● **What you will do**:
Output every record below precisely as it is written.

START Data for review

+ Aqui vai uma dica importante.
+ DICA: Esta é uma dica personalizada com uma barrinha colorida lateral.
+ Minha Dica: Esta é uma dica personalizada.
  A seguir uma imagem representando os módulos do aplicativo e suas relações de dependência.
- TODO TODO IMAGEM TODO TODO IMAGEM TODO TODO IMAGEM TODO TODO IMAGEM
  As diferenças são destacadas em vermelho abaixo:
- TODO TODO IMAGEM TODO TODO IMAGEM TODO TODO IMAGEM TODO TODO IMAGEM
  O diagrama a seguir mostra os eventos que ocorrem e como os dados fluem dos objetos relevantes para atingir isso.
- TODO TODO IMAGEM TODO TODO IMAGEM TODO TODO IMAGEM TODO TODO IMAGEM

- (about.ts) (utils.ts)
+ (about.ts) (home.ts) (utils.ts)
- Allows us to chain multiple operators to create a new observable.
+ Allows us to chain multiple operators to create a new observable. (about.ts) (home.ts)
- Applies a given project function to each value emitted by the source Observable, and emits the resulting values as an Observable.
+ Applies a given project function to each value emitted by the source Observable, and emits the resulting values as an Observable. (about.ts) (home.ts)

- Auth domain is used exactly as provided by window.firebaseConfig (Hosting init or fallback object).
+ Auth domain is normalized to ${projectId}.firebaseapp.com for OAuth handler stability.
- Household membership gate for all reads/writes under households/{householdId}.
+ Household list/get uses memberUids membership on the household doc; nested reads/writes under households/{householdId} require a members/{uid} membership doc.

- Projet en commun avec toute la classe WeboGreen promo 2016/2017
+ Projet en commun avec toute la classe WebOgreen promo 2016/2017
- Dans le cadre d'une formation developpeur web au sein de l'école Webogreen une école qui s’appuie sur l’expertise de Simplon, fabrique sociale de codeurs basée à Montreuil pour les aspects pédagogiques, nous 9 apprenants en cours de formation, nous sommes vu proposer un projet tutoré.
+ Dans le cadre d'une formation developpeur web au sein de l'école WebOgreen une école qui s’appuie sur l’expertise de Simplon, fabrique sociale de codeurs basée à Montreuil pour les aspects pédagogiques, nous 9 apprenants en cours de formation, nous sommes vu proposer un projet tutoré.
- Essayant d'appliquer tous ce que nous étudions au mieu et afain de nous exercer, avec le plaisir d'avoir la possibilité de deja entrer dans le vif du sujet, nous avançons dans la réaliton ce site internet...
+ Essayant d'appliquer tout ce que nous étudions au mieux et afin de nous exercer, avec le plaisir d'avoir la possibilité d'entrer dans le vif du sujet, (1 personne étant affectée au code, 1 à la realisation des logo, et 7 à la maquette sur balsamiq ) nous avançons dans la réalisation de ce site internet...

END Data for review

● **Reply to the task**:
+ Aqui vai uma dica importante.
+ DICA: Esta é uma dica personalizada com uma barrinha colorida lateral.
+ Minha Dica: Esta é uma dica personalizada.
  A seguir uma imagem representando os módulos do aplicativo e suas relações de dependência.
- TODO TODO IMAGEM TODO TODO IMAGEM TODO TODO IMAGEM TODO TODO IMAGEM
  As diferenças são destacadas em vermelho abaixo:
- TODO TODO IMAGEM TODO TODO IMAGEM TODO TODO IMAGEM TODO TODO IMAGEM
  O diagrama a seguir mostra os eventos que ocorrem e como os dados fluem dos objetos relevantes para atingir isso.
- TODO TODO IMAGEM TODO TODO IMAGEM TODO TODO IMAGEM TODO TODO IMAGEM

- (about.ts) (utils.ts)
+ (about.ts) (home.ts) (utils.ts)
- Allows us to chain multiple operators to create a new observable.
+ Allows us to chain multiple operators to create a new observable. (about.ts) (home.ts)
- Applies a given project function to each value emitted by the source Observable, and emits the resulting values as an Observable.
+ Applies a given project function to each value emitted by the source Observable, and emits the resulting values as an Observable. (about.ts) (home.ts)

- Auth domain is used exactly as provided by window.firebaseConfig (Hosting init or fallback object).
+ Auth domain is normalized to ${projectId}.firebaseapp.com for OAuth handler stability.
- Household membership gate for all reads/writes under households/{householdId}.
+ Household list/get uses memberUids membership on the household doc; nested reads/writes under households/{householdId} require a members/{uid} membership doc.

- Projet en commun avec toute la classe WeboGreen promo 2016/2017
+ Projet en commun avec toute la classe WebOgreen promo 2016/2017
- Dans le cadre d'une formation developpeur web au sein de l'école Webogreen une école qui s’appuie sur l’expertise de Simplon, fabrique sociale de codeurs basée à Montreuil pour les aspects pédagogiques, nous 9 apprenants en cours de formation, nous sommes vu proposer un projet tutoré.
+ Dans le cadre d'une formation developpeur web au sein de l'école WebOgreen une école qui s’appuie sur l’expertise de Simplon, fabrique sociale de codeurs basée à Montreuil pour les aspects pédagogiques, nous 9 apprenants en cours de formation, nous sommes vu proposer un projet tutoré.
- Essayant d'appliquer tous ce que nous étudions au mieu et afain de nous exercer, avec le plaisir d'avoir la possibilité de deja entrer dans le vif du sujet, nous avançons dans la réaliton ce site internet...
+ Essayant d'appliquer tout ce que nous étudions au mieux et afin de nous exercer, avec le plaisir d'avoir la possibilité d'entrer dans le vif du sujet, (1 personne étant affectée au code, 1 à la realisation des logo, et 7 à la maquette sur balsamiq ) nous avançons dans la réalisation de ce site internet...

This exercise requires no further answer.